The USSR has since claimed that its first Venus lander was properly sterilized. If it is wrong, the events in this story may already have happened.
"I guess," said Jerry Garfield, cutting the engines, "that this is the end of the line." With a gentle sigh, the underjets faded out; deprived of its air cushion, the scout car Rambling Wreck settled down upon the twisted rocks of the Hesperian Plateau.
There was no way forward; on neither its jets nor its tractors could S.5—to give the Wreck its official name—scale the escarpment that lay ahead. The South Pole of Venus was only thirty miles away, but it might have been on another planet. They would have to turn back, and retrace their four-hundred-mile journey through this nightmare landscape.
The weather was fantastically clear, with visibility of almost a thousand yards. There was no need of radar to show the cliffs ahead; for once, the naked eye was good enough.

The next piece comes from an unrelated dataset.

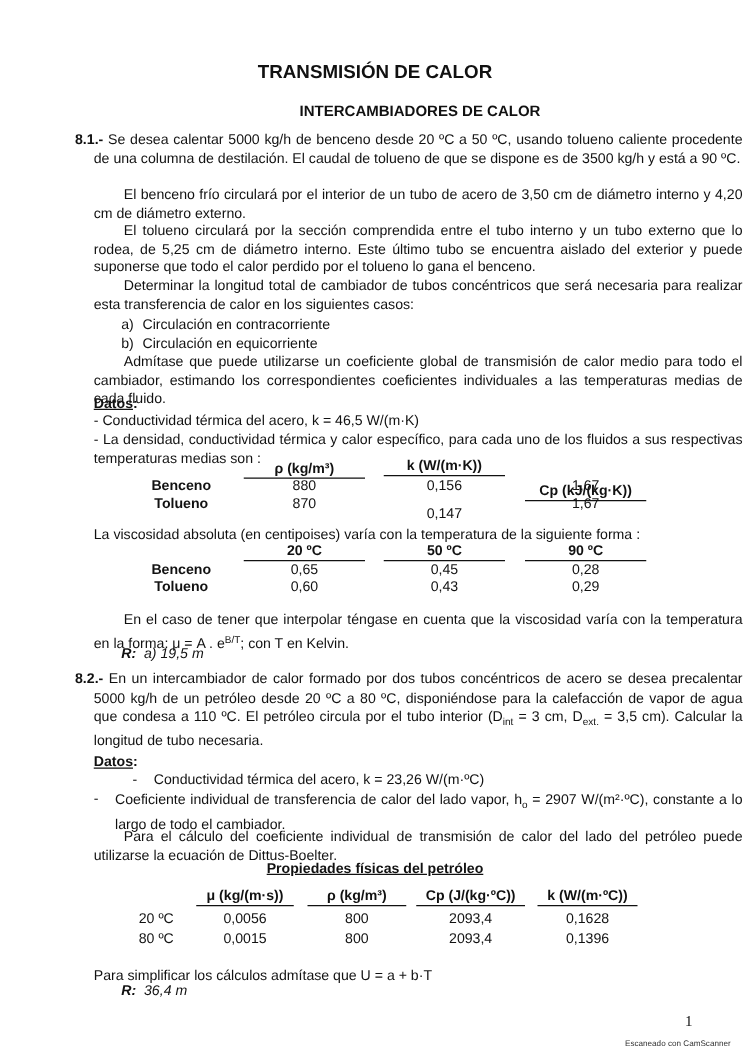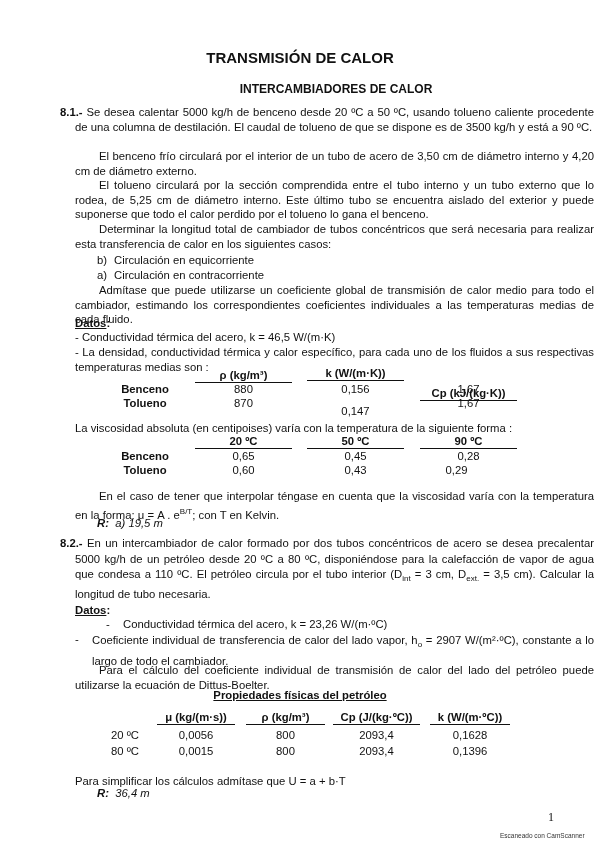"b) Circulación en equicorriente" div { order: before "a) Circulación en contracorriente" -> after "a) Circulación en contracorriente" }
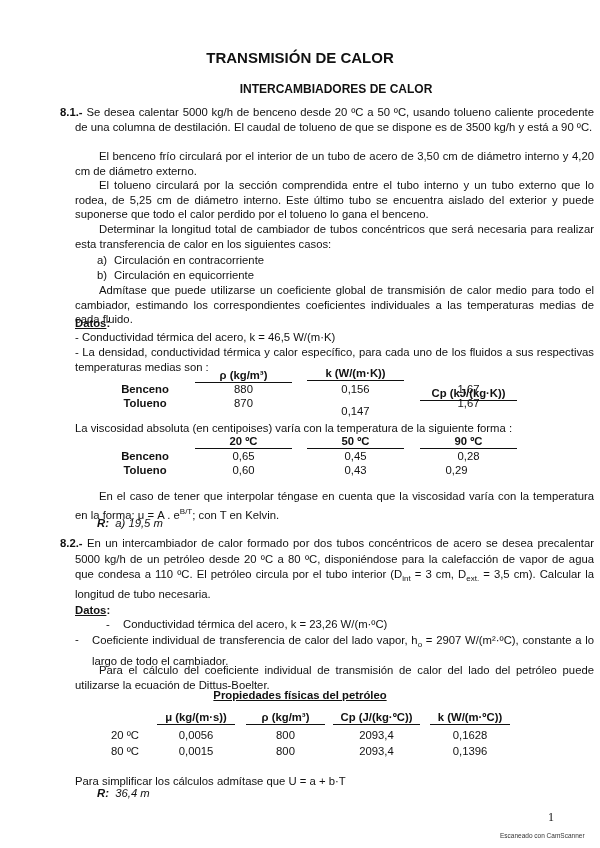"0,29" div.tbl-cell { left: 408px -> 420px }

The green auroral light, filtering down through clouds that had rolled unbroken for a million years, gave the scene an underwater appearance, and the way in which all distant ob-
jects blurred into the haze added to the impression. Sometimes it was easy to believe that they were
driving across a shallow sea bed, and more than once Jerry had imagined that he had seen fish floating overhead.
"Shall I call the ship, and say we're turning back?" he asked.
"Not yet," said Dr. Hutchins. "I want to think."
Jerry shot an appealing glance at the third member of the crew, but found no moral support there. Coleman was just as bad; although the two men argued furiously half the time, they were both scientists and therefore, in the opinion of a hardheaded engineer-navigator, not wholly responsible citizens. If Cole and Hutch had bright ideas about going forward, there was nothing he could do except register a protest.
Hutchins was pacing back and forth in the tiny cabin, studying charts and instruments. Presently he swung the car's searchlight toward the cliffs, and began to examine them carefully with binoculars. Surely, thought Jerry, he doesn't expect me to drive up there! S.5 was a hover-track, not a mountain goat. . . .
Abruptly, Hutchins found something. He released his breath in a sudden explosive gasp, then turned to Coleman.
"Look!" he said, his voice full of excitement. "Just to the left of that black mark! Tell me what you see."
He handed over the glasses, and it was Coleman's turn to stare.
"Well I'm damned," he said at length. "You were right. There are rivers on Venus. That's a dried-up waterfall."
"So you owe me one dinner at the Bel Gourmet when we get back to Cambridge. With champagne."
"No need to remind me. Anyway, it's cheap at the price. But this still leaves your other theories strictly on the crackpot level."